→ MATERIAL FOR THIS TASK
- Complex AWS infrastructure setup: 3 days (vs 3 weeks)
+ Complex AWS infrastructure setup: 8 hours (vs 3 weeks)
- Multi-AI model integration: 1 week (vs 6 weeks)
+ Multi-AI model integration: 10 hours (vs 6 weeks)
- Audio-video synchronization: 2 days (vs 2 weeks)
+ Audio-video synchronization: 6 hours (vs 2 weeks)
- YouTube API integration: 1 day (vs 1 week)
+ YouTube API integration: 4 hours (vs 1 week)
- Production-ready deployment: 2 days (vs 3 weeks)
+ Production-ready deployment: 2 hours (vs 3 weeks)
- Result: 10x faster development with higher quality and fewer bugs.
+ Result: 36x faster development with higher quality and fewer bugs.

→ THE PROBLEM
The required output is the lines from the one holding "- Production-ready deployment: 2" through the last line of the entries above, copied exactly.

→ TASK SOLUTION
- Production-ready deployment: 2 days (vs 3 weeks)
+ Production-ready deployment: 2 hours (vs 3 weeks)
- Result: 10x faster development with higher quality and fewer bugs.
+ Result: 36x faster development with higher quality and fewer bugs.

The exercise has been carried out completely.